_WHAT TO WORK ON_: Would you print every entry below exactly as written, omitting the images?

━━ RAW DATA

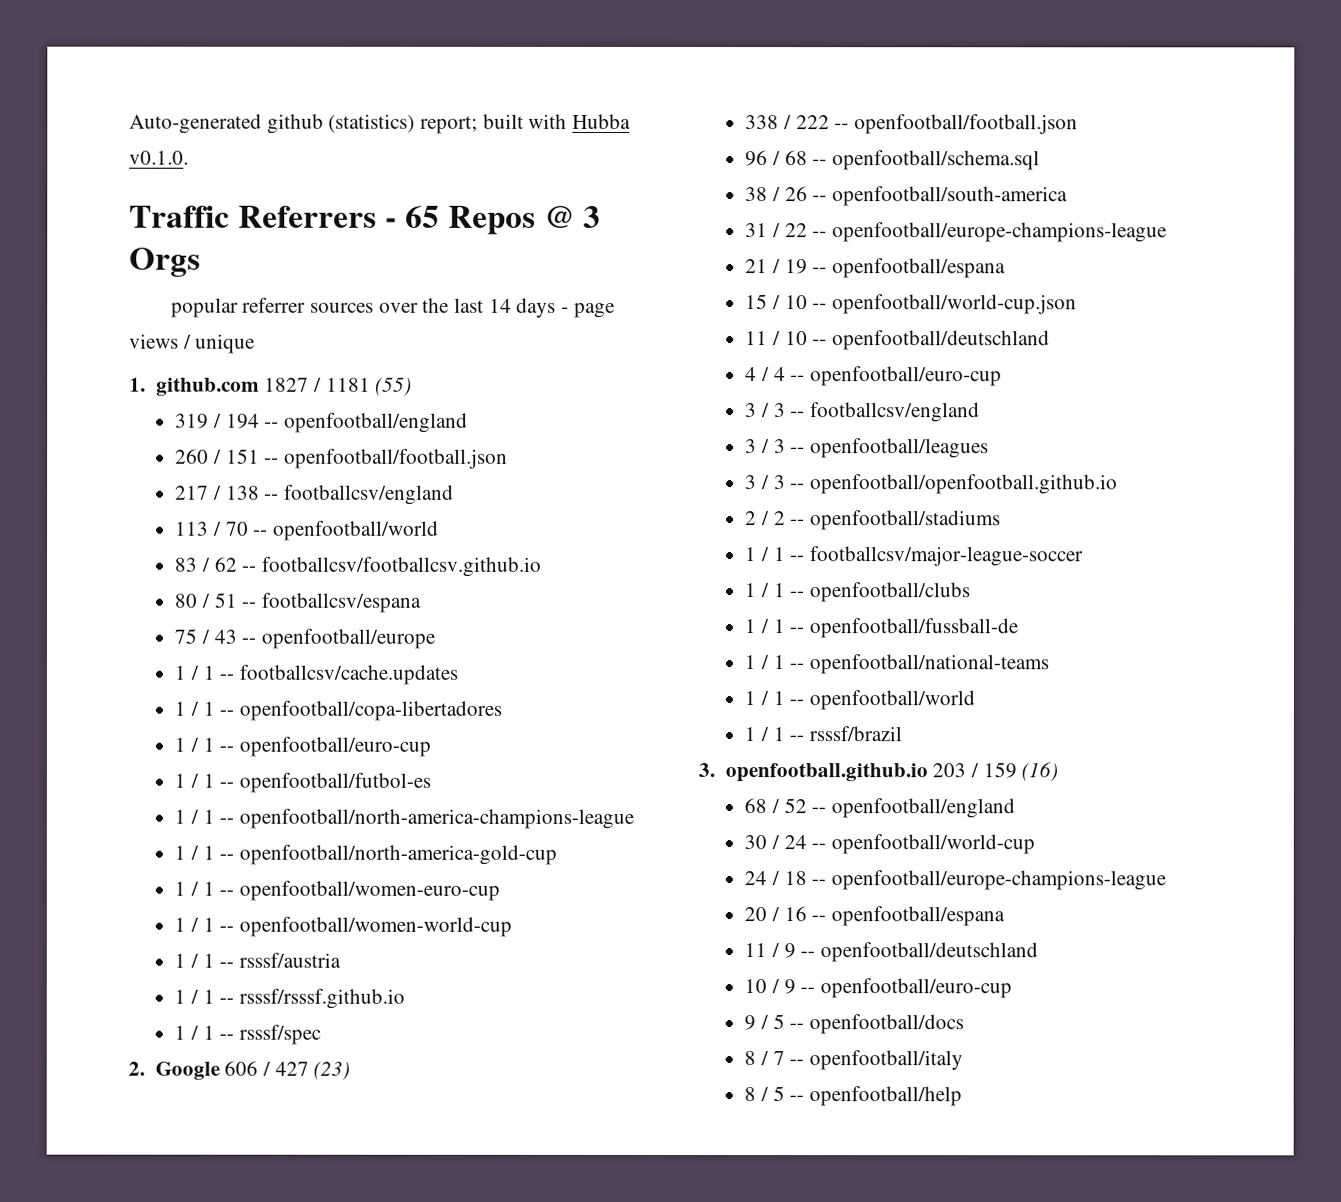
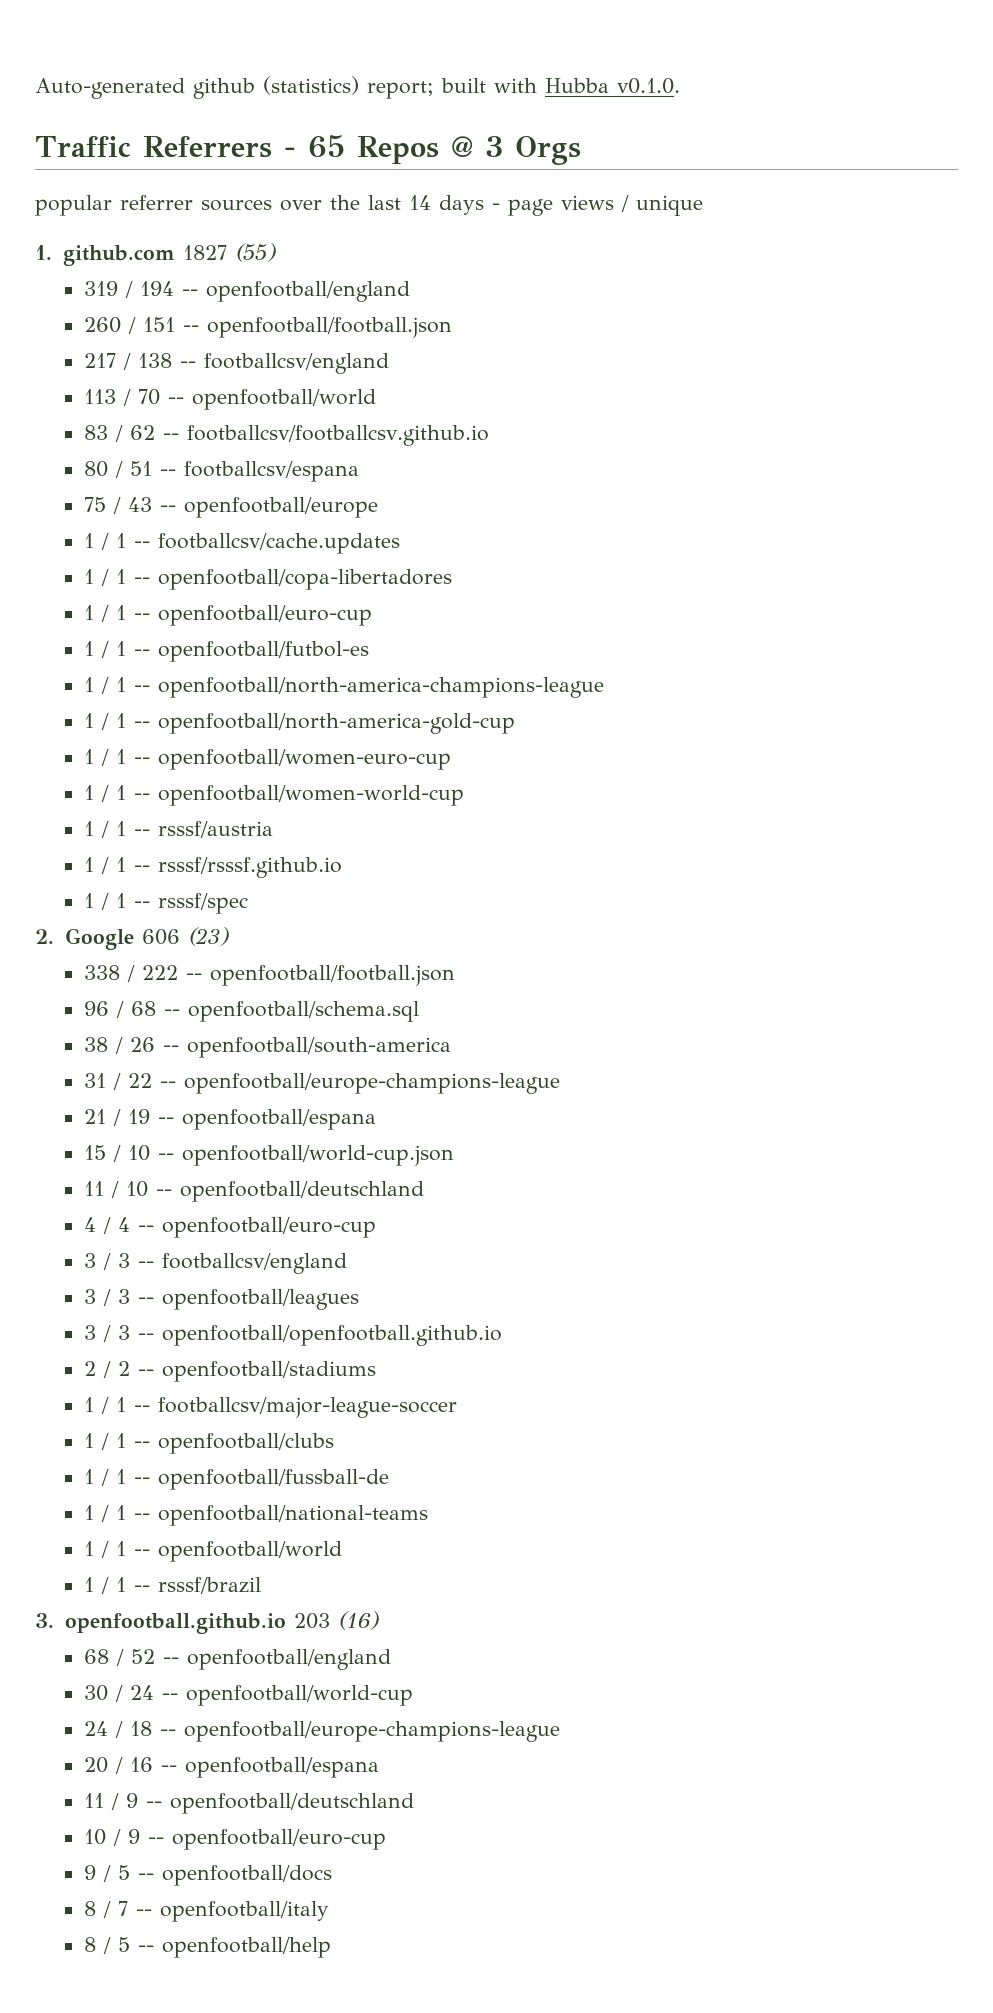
[312,377,371,392] / 1181 -> (227, 252) none
[261,1061,309,1076] / 427 -> (180, 937) none
[969,762,1017,779] / 159 -> (330, 1621) none

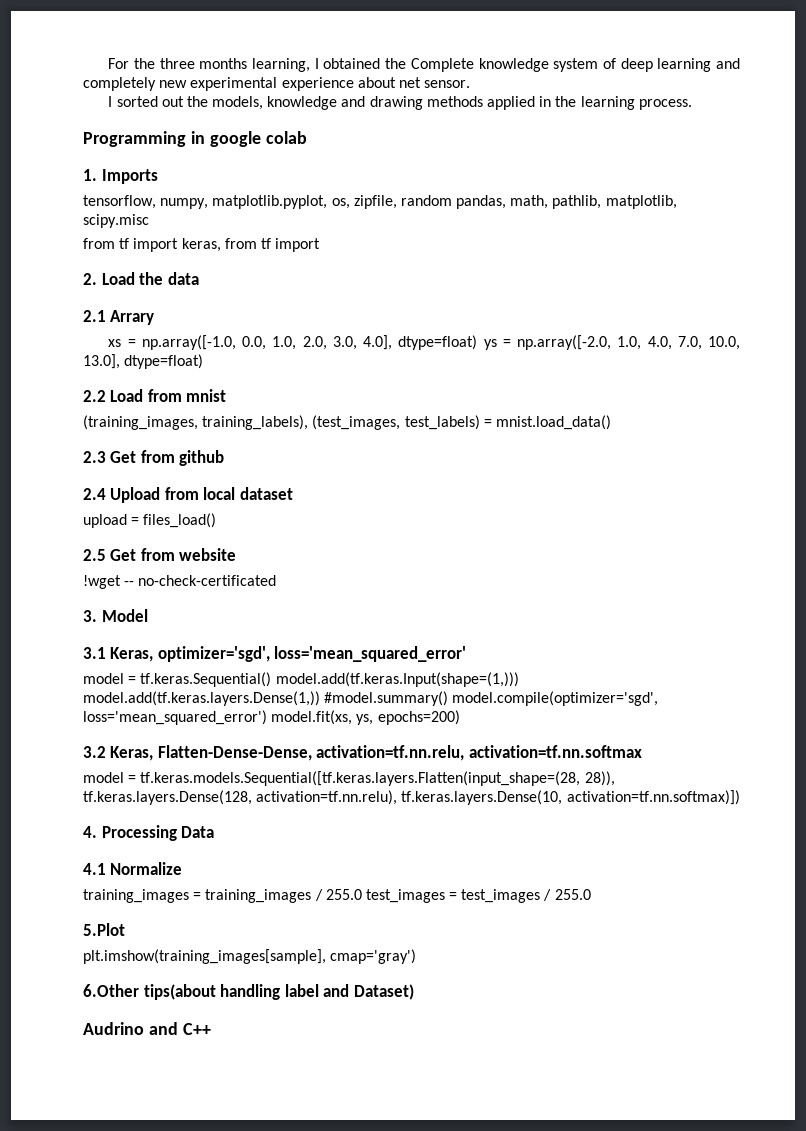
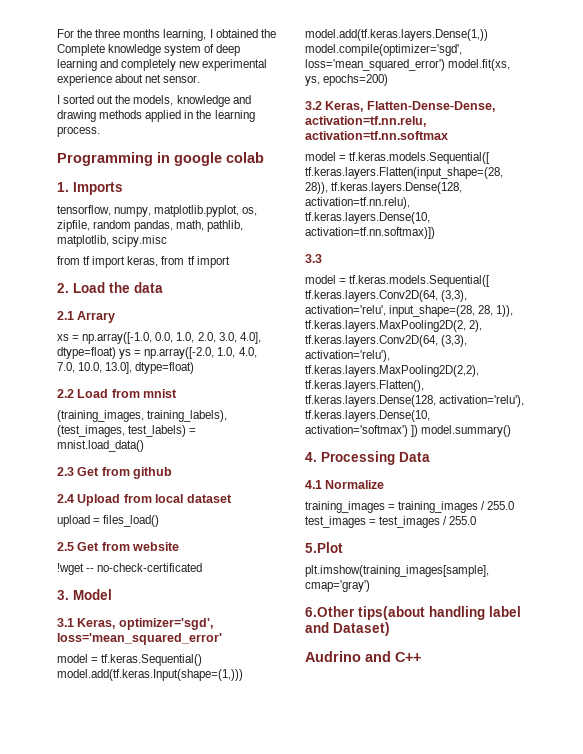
[324,691,449,706] #model.summary() -> (488, 35) none
[140,771,581,786] tf.keras.models.Sequential([tf.keras.layers.Flatten(input_shape=(28, -> [349,152,491,164] [305,167,503,179] tf.keras.models.Sequential([ tf.keras.layers.Flatten(input_shape=(28,
(740, 797) none -> [305,254,322,263] [305,275,491,287] [305,290,468,302] [305,305,514,317] [305,320,483,332] [305,335,468,347] [305,350,390,362] [305,365,479,377] [305,380,424,392] [305,395,525,407] [305,410,430,422] [305,425,512,437] // 3.3 // model = tf.keras.models.Sequential([ tf.keras.layers.Conv2D(64, (3,3), activation='relu', input_shape=(28, 28, 1)), tf.keras.layers.MaxPooling2D(2, 2), tf.keras.layers.Conv2D(64, (3,3), activation='relu'), tf.keras.layers.MaxPooling2D(2,2), tf.keras.layers.Flatten(), tf.keras.layers.Dense(128, activation='relu'), tf.keras.layers.Dense(10, activation='softmax') ]) model.summary()

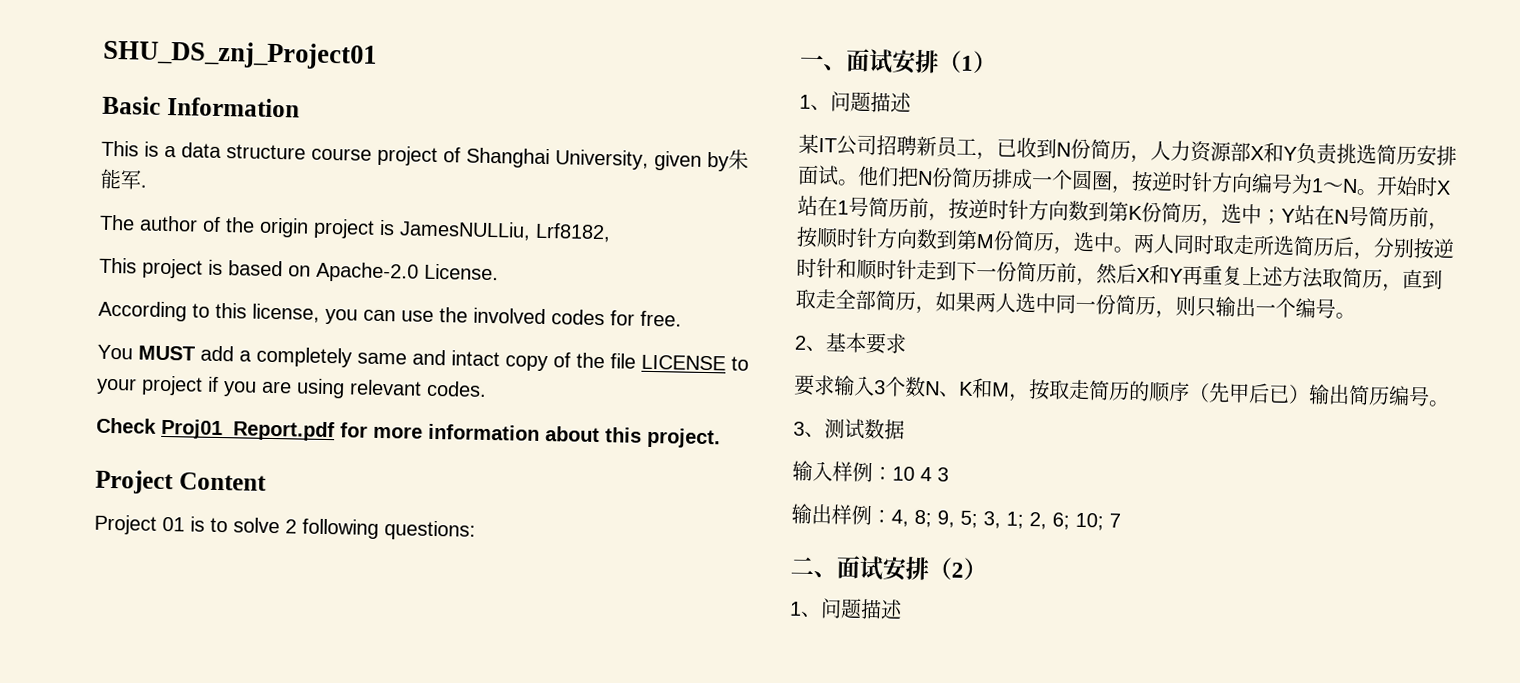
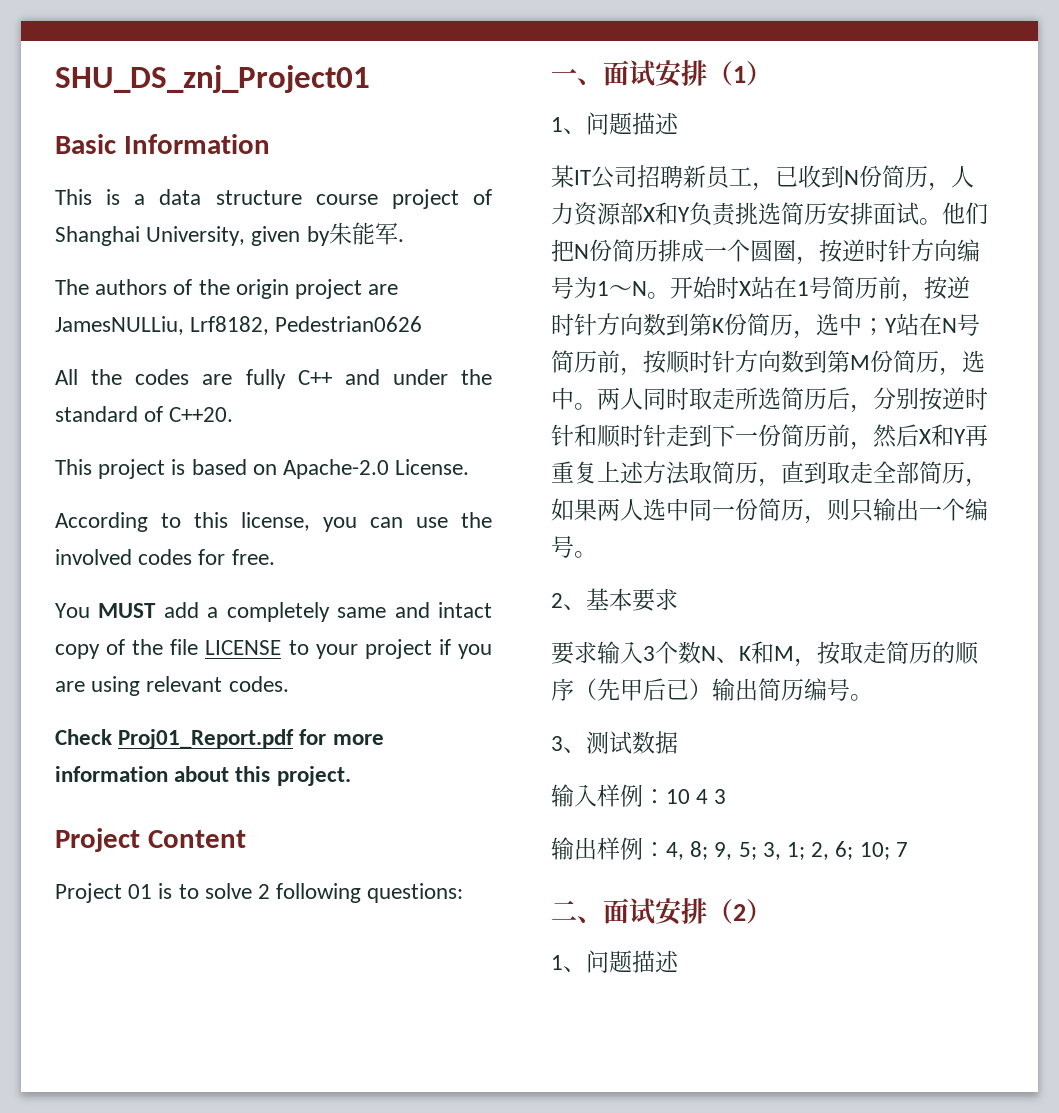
[139,215,198,232] author -> [95,279,168,295] authors
[379,219,395,236] is -> [368,284,399,295] are
(611, 232) none -> [275,316,423,332] [55,369,492,389] [55,406,234,422] Pedestrian0626 // All the codes are fully C++ and under the standard of C++20.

━━━━

_TASK SOLUTION_:
[312,377,371,392] / 1181 -> (227, 252) none
[261,1061,309,1076] / 427 -> (180, 937) none
[969,762,1017,779] / 159 -> (330, 1621) none

[324,691,449,706] #model.summary() -> (488, 35) none
[140,771,581,786] tf.keras.models.Sequential([tf.keras.layers.Flatten(input_shape=(28, -> [349,152,491,164] [305,167,503,179] tf.keras.models.Sequential([ tf.keras.layers.Flatten(input_shape=(28,
(740, 797) none -> [305,254,322,263] [305,275,491,287] [305,290,468,302] [305,305,514,317] [305,320,483,332] [305,335,468,347] [305,350,390,362] [305,365,479,377] [305,380,424,392] [305,395,525,407] [305,410,430,422] [305,425,512,437] // 3.3 // model = tf.keras.models.Sequential([ tf.keras.layers.Conv2D(64, (3,3), activation='relu', input_shape=(28, 28, 1)), tf.keras.layers.MaxPooling2D(2, 2), tf.keras.layers.Conv2D(64, (3,3), activation='relu'), tf.keras.layers.MaxPooling2D(2,2), tf.keras.layers.Flatten(), tf.keras.layers.Dense(128, activation='relu'), tf.keras.layers.Dense(10, activation='softmax') ]) model.summary()

[139,215,198,232] author -> [95,279,168,295] authors
[379,219,395,236] is -> [368,284,399,295] are
(611, 232) none -> [275,316,423,332] [55,369,492,389] [55,406,234,422] Pedestrian0626 // All the codes are fully C++ and under the standard of C++20.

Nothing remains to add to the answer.